If you have not been notified, not only is the health plan (or a Business Associate) guilty of failing to secure your personal information, but it is also in violation of the Breach Notification Rule. In this scenario, you should complain about a HIPAA violation directly to HHS´ Office for Civil Rights. You may, if you wish, also complain to the health plan´s Privacy Officer.
If you intend to seek damages, you will need to complain about a HIPAA violation to both HHS´ Office for Civil Rights and your state´s Attorney General. While not all states have privacy laws that permit a private right of action for every type of impermissible disclosure, you may be able to seek damages for a disclosure of specific information – for example, biometric information.
This depends on who you are complaining to about a HIPAA violation. If you are making a complaint only to a healthcare facility or health plan, you usually have the options of calling and speaking with the Privacy Officer or sending them an email. If the complaint is more serious than (say) an overheard conversation, it is better to use a secure email service so you have a permanent record of the complaint, and to request a read receipt so you know the email has been delivered and opened.

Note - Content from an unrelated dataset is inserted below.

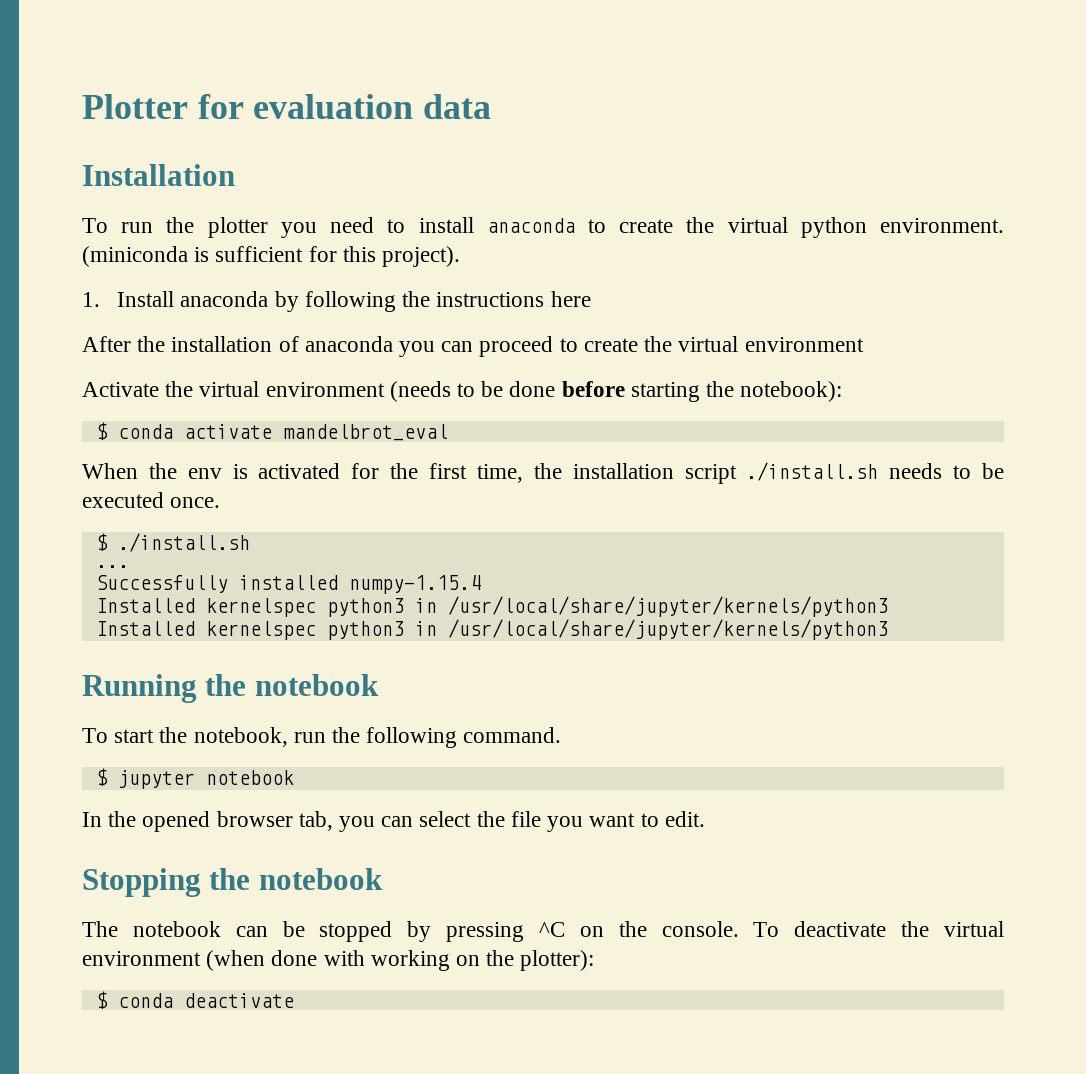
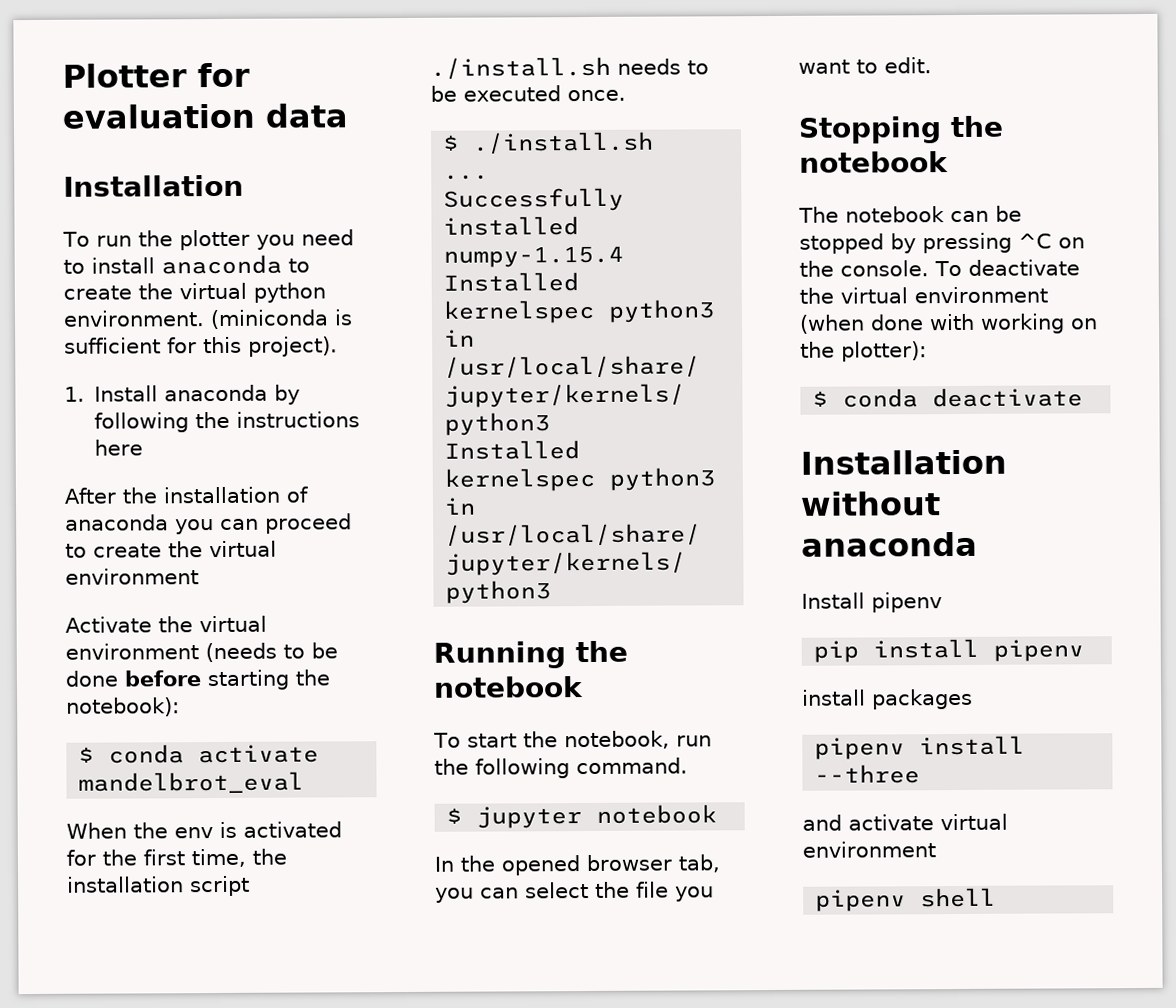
(294, 1000) none -> [800,449,1007,475] [800,491,941,516] [801,531,978,557] [801,592,942,613] [813,638,1085,663] [802,688,973,710] [814,735,1026,760] [814,764,921,784] [802,813,1008,831] [802,841,936,858] [815,887,997,912] // Installation without anaconda // Install pipenv // pip install pipenv // install packages // pipenv install --three // and activate virtual environment // pipenv shell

If you are filing a HIPAA complaint with HHS´ Office for Civil Rights, the Office for Civil Rights provides a toll-free phone number for its Customer Response Center (800 368-1019). However, many staff are currently working remotely and it is better to complete and print the Health Information Privacy & Security Complaint Form (PDF) before faxing the form or emailing it to OCRComplaint@hhs.gov – again using a secure email service. Alternatively, you can use the OCR Complaints Portal.
The OCR Complaints Portal isn´t particularly easy to use, and you will need to have already uploaded to your computer any documents you wish to use in support of your complaint. Nonetheless, the Office for Civil Rights strongly encourages complainants to use the portal due to a lack of onsite staff that can attend to phone, fax, and email enquiries. Consequently, if you want to get a faster response and resolution when you complain about a HIPAA violation, it is better to use the portal.
With regards to making a complaint about a HIPAA violation to a State Attorney General, you will need to search for your State Attorney General´s website and click on the “File a Complaint” button. Some websites have an online portal similar to the OCR Complaints Portal, while others require you to download and complete a form. When you complete the form, you should mention that you have also filed a HIPAA complaint with HHS´ Office for Civil Rights to avoid duplicating any investigation.
Whether you file a HIPAA complaint with a healthcare facility, health plan, HHS´ Office for Civil Rights, or State Attorney General, the information to include is always the same:
If you file a HIPAA complaint with HHS´ Office for Civil Rights or State Attorney General, you will need to consent to your information being shared with the organization you are complaining about and any other agencies that may become involved in an investigation. For example, if HHS´ Office for Civil Rights believes that an impermissible disclosure of health information is attributable to criminal activity, they will refer the complaint to the Department of Justice.
Under §160.316 of the HIPAA Administrative Simplification provisions, organizations are prohibited from threatening, intimidating, coercing, harassing, or discriminating against you when you file a HIPAA complaint. If you experience any negative reaction, you should report it to HHS´ Office for Civil Rights – even if your original complaint was only made to a healthcare facility or health plan – because a negative reaction is also a violation of HIPAA about which you have the right to complain.